= Richard Lathe =

Molecular biologist

Richard Lathe is a molecular biologist who has held professorships at the University of Strasbourg, the University of Edinburgh, and the State University of Pushchino. He was assistant director at the biotech company Transgene in Strasbourg, a principal scientist at ABRO, Edinburgh, and Co-Director of the Biotechnology College ESBS based in Strasbourg. Lathe is also the founder of Pieta Research, a biotechnology consultancy in Edinburgh, current academic appointments are with the University of Edinburgh and the State University of Pushchino. He resigned from his post at Pushchino in 2022.

== Early work ==
Lathe studied Molecular Biology at Edinburgh under Bill Hayes and Ken Murray, followed by doctoral studies at Brussels under Rene Thomas. He then moved to Cambridge (under Mike Ashburner), to Heidelberg (Ekke Bautz) before joining the newly founded Biotech company Transgene SA under Jean-Pierre Lecocq, Pierre Chambon, and Philippe Kourilsky.

==Vaccines==

Lathe is the primary inventor of the vaccine that eradicated rabies in France.; other members of the team included Marie-Paule Kieny. Extension of this work included the development of vaccines against virus-induced tumors. The European rabies vaccination campaigns proved tremendously successful and constituted a paradigm for wildlife vaccination programs. France was declared free of rabies in 2002, but success in North America has been less dramatic owing to the prevalence of several species capable of transmitting rabies

==Gene technology==

The most highly cited paper regards a tool for isolating coding sequences, published in 1985 in the Journal of Molecular Biology.

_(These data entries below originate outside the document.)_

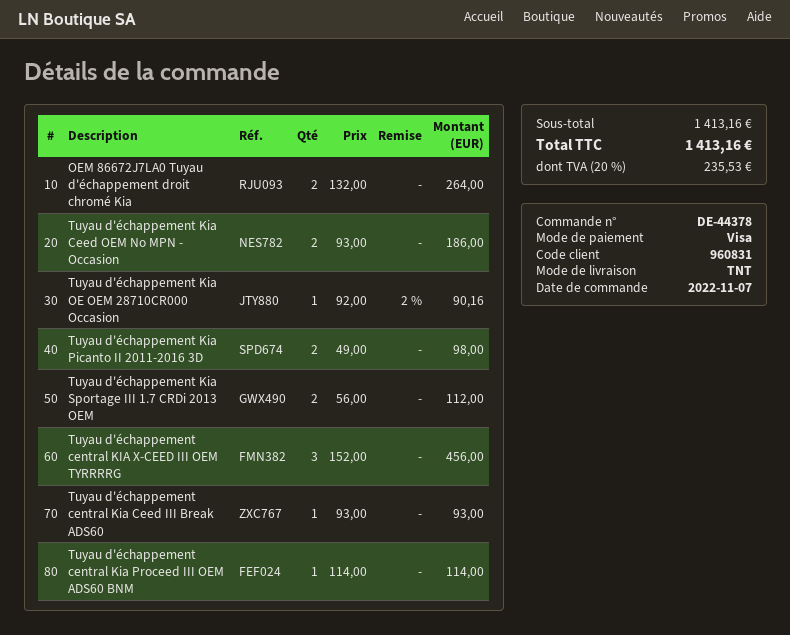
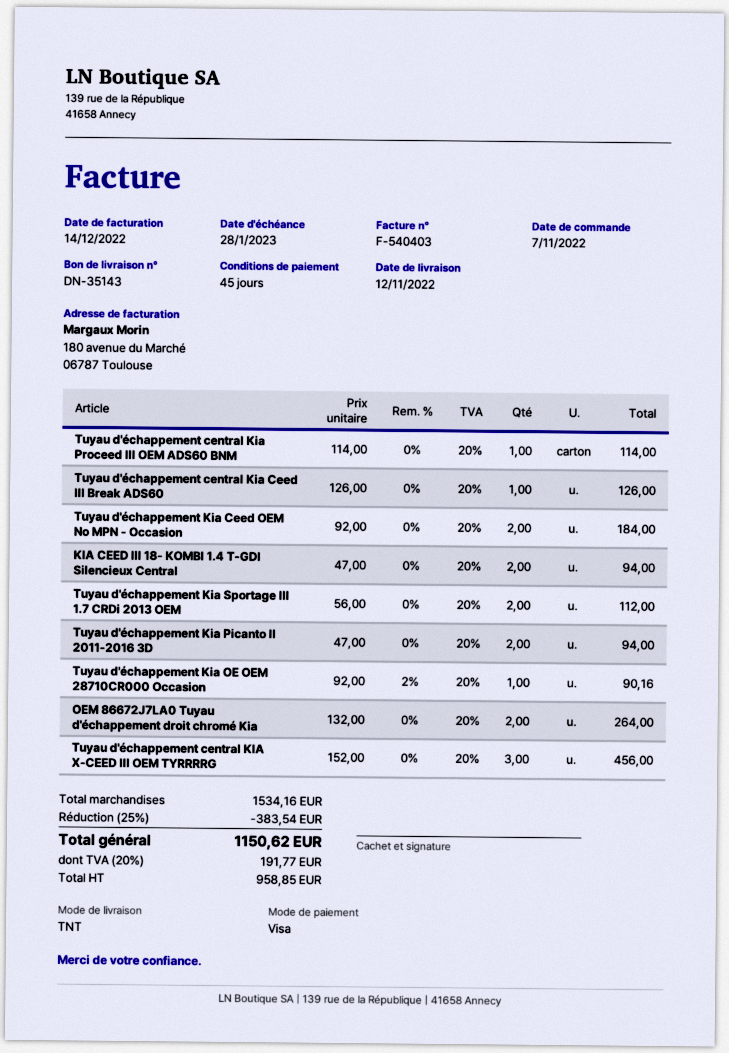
Tuyau d'échappement Kia Ceed OEM No MPN - Occasion: 2 x 93.00 = 186.00 -> 2 x 92.00 = 184.00
Tuyau d'échappement Kia Picanto II 2011-2016 3D: 2 x 49.00 = 98.00 -> 2 x 47.00 = 94.00
Tuyau d'échappement central Kia Ceed III Break ADS60: 1 x 93.00 = 93.00 -> 1 x 126.00 = 126.00
KIA CEED III 18- KOMBI 1.4 T-GDI Silencieux Central: none -> 2 x 47.00 = 94.00
subtotal: 1413.16 -> 1534.16
discount: none -> 25% = 383.54
tax: 20% = 235.53 -> 20% = 191.77
total: 1413.16 -> 1150.62

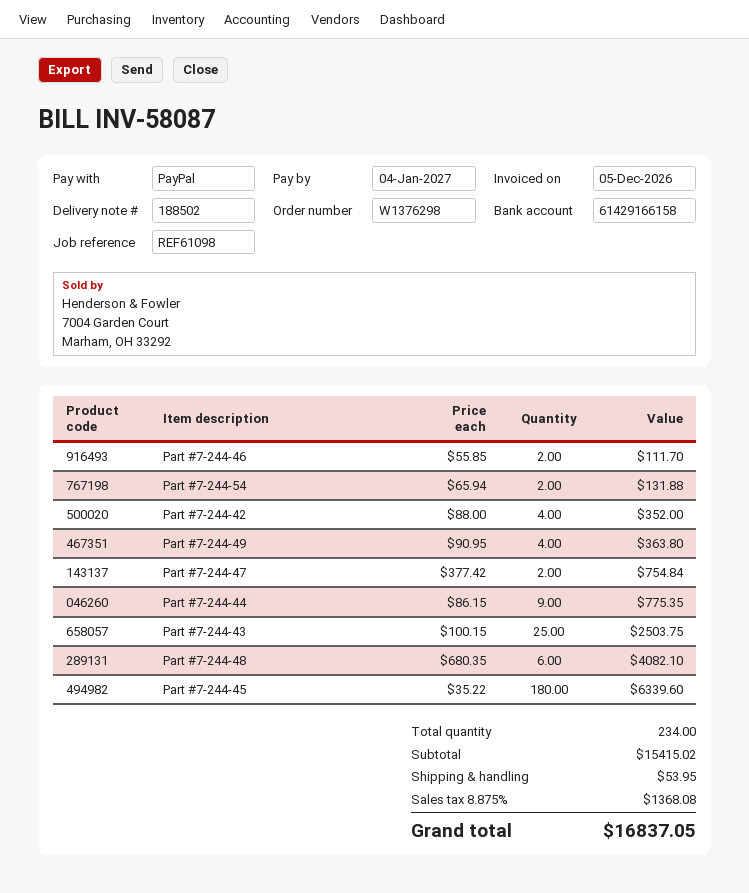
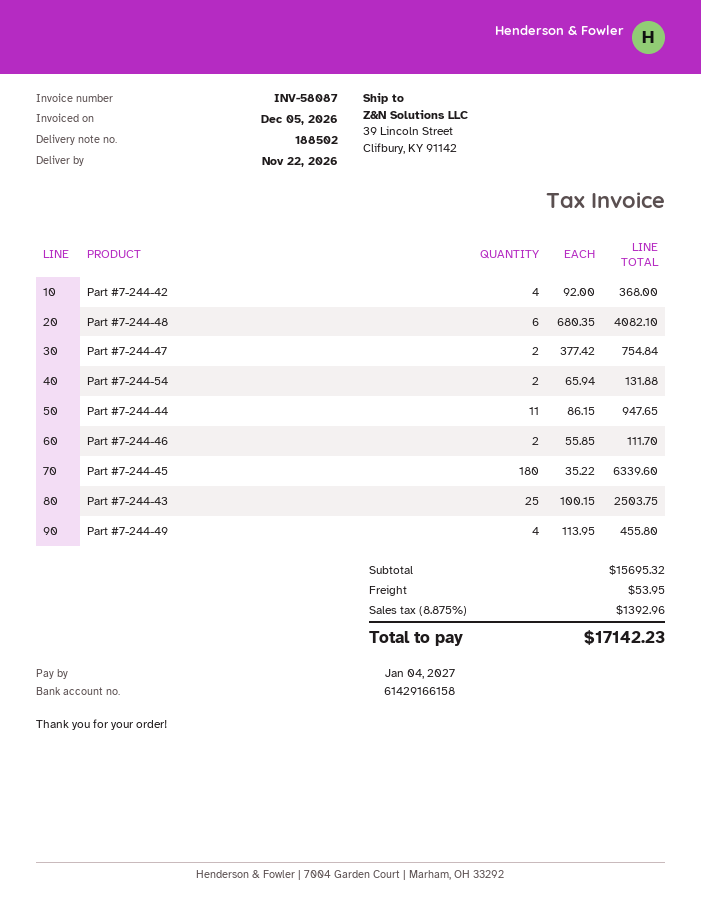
Part #7-244-42: 4 x 88.00 = 352.00 -> 4 x 92.00 = 368.00
Part #7-244-49: 4 x 90.95 = 363.80 -> 4 x 113.95 = 455.80
Part #7-244-44: 9 x 86.15 = 775.35 -> 11 x 86.15 = 947.65
subtotal: 15415.02 -> 15695.32
tax: 8.875% = 1368.08 -> 8.875% = 1392.96
total: 16837.05 -> 17142.23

This paper makes him among the 1000 citations clan of authors who have achieved a thousand citations for a single-author work

==Hippocampal function==

A review in the Journal of Endocrinology entitled 'Hormones and the Hippocampus' argues that external and internal biochemical sensing have been crucial for the evolution of the mammalian brain. Although the hippocampus is likely to play a role in internal sensing, other brain regions have been implicated, and a far wider role of the hippocampus in consciousness, episodic memory, and emotional feelings has been discussed

==Autism, Brain, and Environment==

In Autism, Brain, and Environment (2006, ISBN 1-84310-438-5), Lathe proposes that autism is largely a disorder of the limbic brain, balancing what he calls evidence that environmental factors may trigger autism with a recognition of genetic vulnerability.

==Lunar theory of life's origins on Earth==

Lathe's research has led him to develop a theory that without the Moon, there would be no life on Earth. When life began, Earth orbited much more closely to the Moon than it does now, causing massive tides every few hours, which in turn caused rapid cycling of salinity levels on coastlines and may have driven the evolution of early DNA. Lathe uses polymerase chain reaction (PCR), which amplifies DNA replication in the lab, as an example of the mechanisms that facilitate DNA replication, In the laboratory, PCR synthesis is achieved by cycling DNA between two extreme temperatures in the presence of certain enzymes. At lower temperatures, about 50 °C, single strands of DNA act as templates for building complementary strands. At higher temperatures, about 100 °C, the double strands break apart, doubling the number of molecules. The synthesis of DNA is started again by lowering the temperature, and so forth. Through this process, one DNA molecule can be converted into a trillion identical copies in just 40 cycles. Saline cycles triggered by rapid tidal activity would have amplified molecules such as DNA in a process similar to PCR, through alternating high and low salinity – a process dubbed tidal chain reaction (TCR) – says Lathe, "The tidal force is absolutely important, because it provides the energy for association and dissociation" of polymers.

A contrasting viewpoint is that deep-sea hydrothermal vents, among other scenarios, may have led to the emergence of life (abiogenesis). In addition, the fast early tides invoked may not have been quite so rapid, and it is possible that only 2-3% of the Earth's crust may have been exposed above the sea until late in terrestrial evolution [4]; although mechanistically sound, the tidal chain reaction theory remains speculative.

==Brain disease==

The prion theory has been widely questioned, and the prion (PrP) protein is now recognized to be an RNA-binding protein. Darlix and Lathe propose that retroelements constitute the replicative component of the transmissible spongiform encephalopathies.

Lathe has also argued that infection may play a role in Alzheimer disease, and has worked with Rudy Tanzi and Rob Moir at Harvard to develop the Antimicrobial Protection Theory of Alzheimer Disease Building on earlier recommendations of an expert group and increasing evidence that there is a causal link between infection and Alzheimer's disease.